November 08, 2022 / 16:24 IST
Licking a Sonoran desert toad cause hallucinations so potent it is often compared to a religious experience. (Image credit: @RibbitDaily/Twitter)

The US National Park Service has recently appealed to visitors to protect the Sonoran desert toad -- by not licking it.

The toad secretes a rare toxin that can make people sick and can even be deadly but, it can also cause hallucinations so potent it is often compared to a religious experience, the New York Times reported. That's probably why the deadly poison is also called the “God molecule”.


In a cheeky tweet, the Park Service said: “As we say with most things you come across in a national park, whether it be a banana slug, unfamiliar mushroom, or a large toad with glowing eyes in the dead of night, please refrain from licking. Thank you.” With the post, the Park Service added a creepy night-vision photo of the toad.

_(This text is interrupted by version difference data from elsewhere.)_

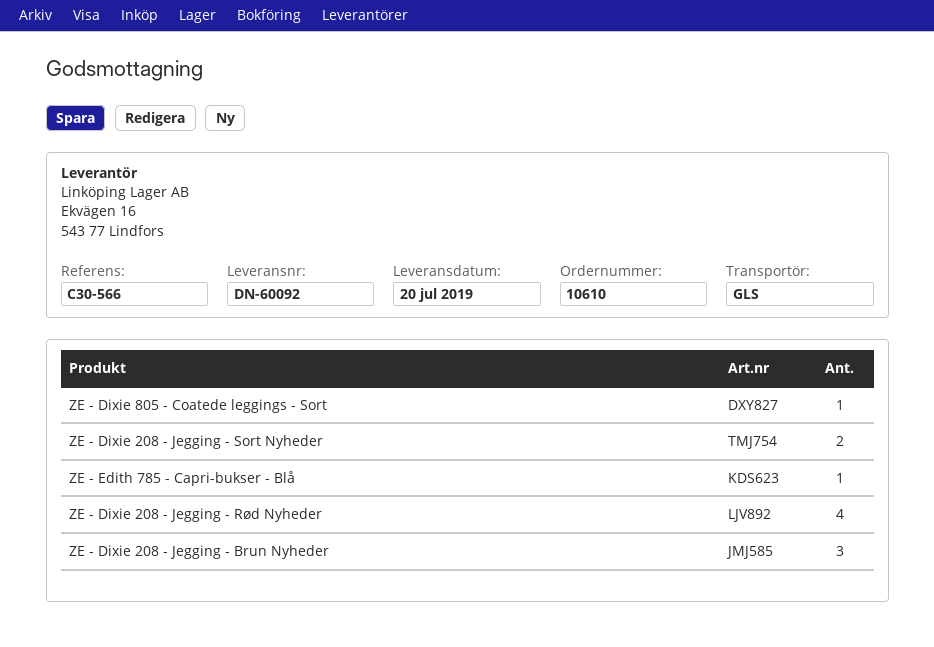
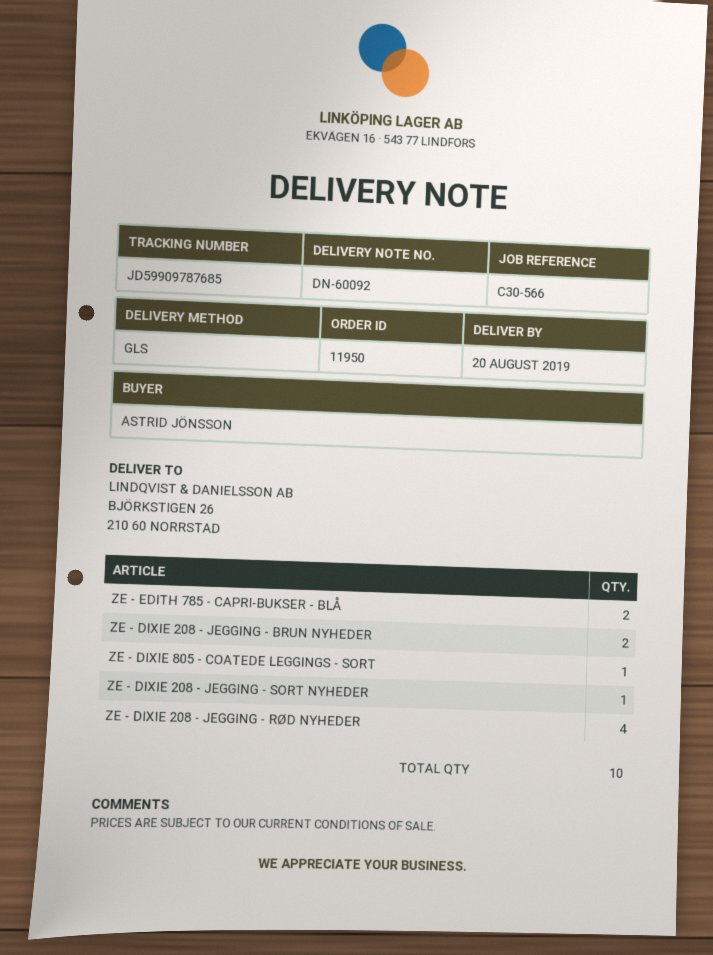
order number: 10610 -> 11950
delivery date: 2019-07-20 -> 2019-08-20
ZE - Dixie 208 - Jegging - Sort Nyheder: 2 -> 1
ZE - Edith 785 - Capri-bukser - Blå: 1 -> 2
ZE - Dixie 208 - Jegging - Brun Nyheder: 3 -> 2

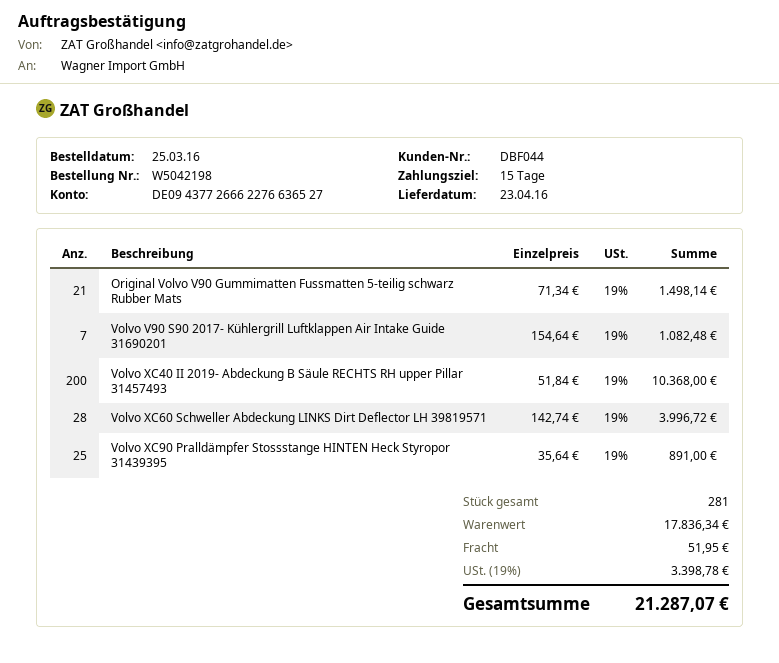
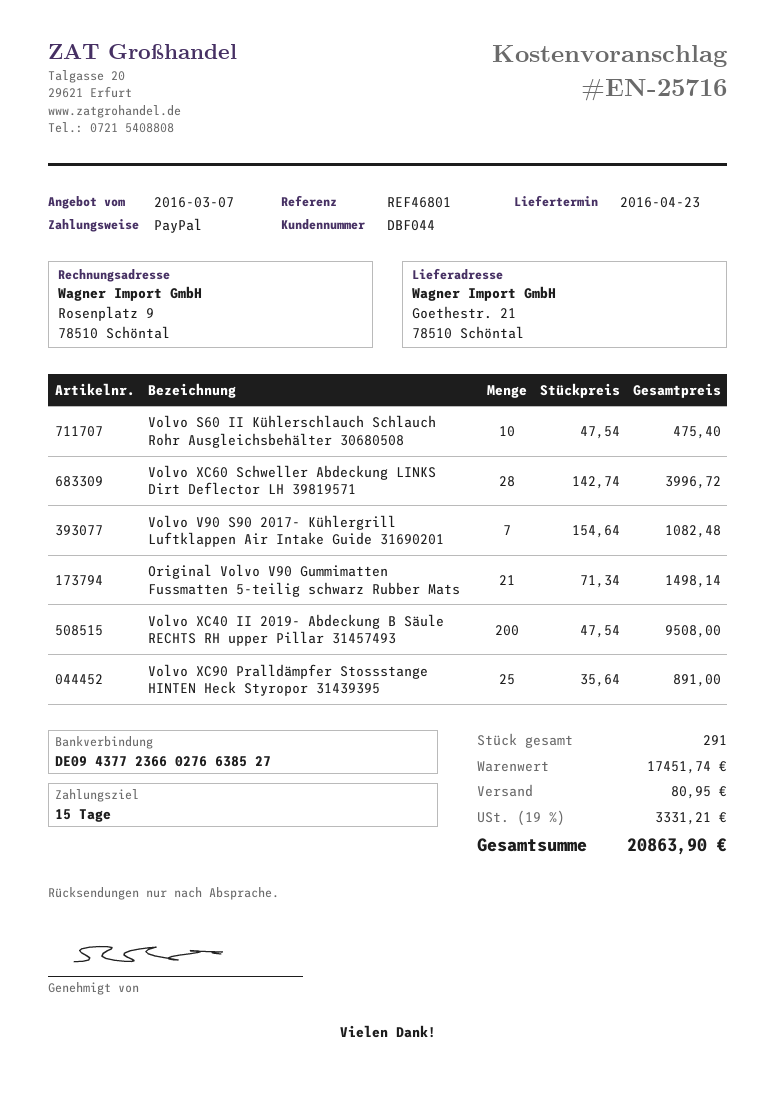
bank account: DE09437726662276636527 -> DE09437723660276638527
Volvo XC40 II 2019- Abdeckung B Säule RECHTS RH upper Pillar 31457493: 200 x 51.84 = 10368.00 -> 200 x 47.54 = 9508.00
Volvo S60 II Kühlerschlauch Schlauch Rohr Ausgleichsbehälter 30680508: none -> 10 x 47.54 = 475.40
total quantity: 281 -> 291
subtotal: 17836.34 -> 17451.74
shipping: 51.95 -> 80.95
tax: 19% = 3398.78 -> 19% = 3331.21
total: 21287.07 -> 20863.90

Toad-licking has become a way to get high, The Guardian reported, and is also considered life-threatening. But, not all toads can induce a high, and for those that can, the potency varies from one toad to another.

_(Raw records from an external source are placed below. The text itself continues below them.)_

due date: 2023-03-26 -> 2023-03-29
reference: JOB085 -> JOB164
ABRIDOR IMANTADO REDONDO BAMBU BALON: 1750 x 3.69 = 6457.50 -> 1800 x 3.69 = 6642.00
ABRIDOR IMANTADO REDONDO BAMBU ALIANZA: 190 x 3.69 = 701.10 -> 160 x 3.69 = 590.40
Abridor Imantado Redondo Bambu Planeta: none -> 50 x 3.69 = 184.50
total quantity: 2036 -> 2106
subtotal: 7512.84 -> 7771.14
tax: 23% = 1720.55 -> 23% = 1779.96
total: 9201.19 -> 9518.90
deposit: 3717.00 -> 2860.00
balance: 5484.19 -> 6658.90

Users often get high by either licking the back of a toad directly or by storing toxins secreted by it to use later, the publication added.

The Sonoran desert toad, which is also referred to as the Colorado river toad, is about seven inches long, and it secretes toxins from glands near its eyes and jaw. People are also known to collect the substance by stroking under the toad’s chin, initiating a defensive response. It then releases a substance that can be scraped, dried and smoked.

A substance in the toxins that the toad excretes when threatened, 5-MeO-DMT, can be dried into crystals and then smoked, the New York Times stated. It is illegal in the US, but is legal in Mexico.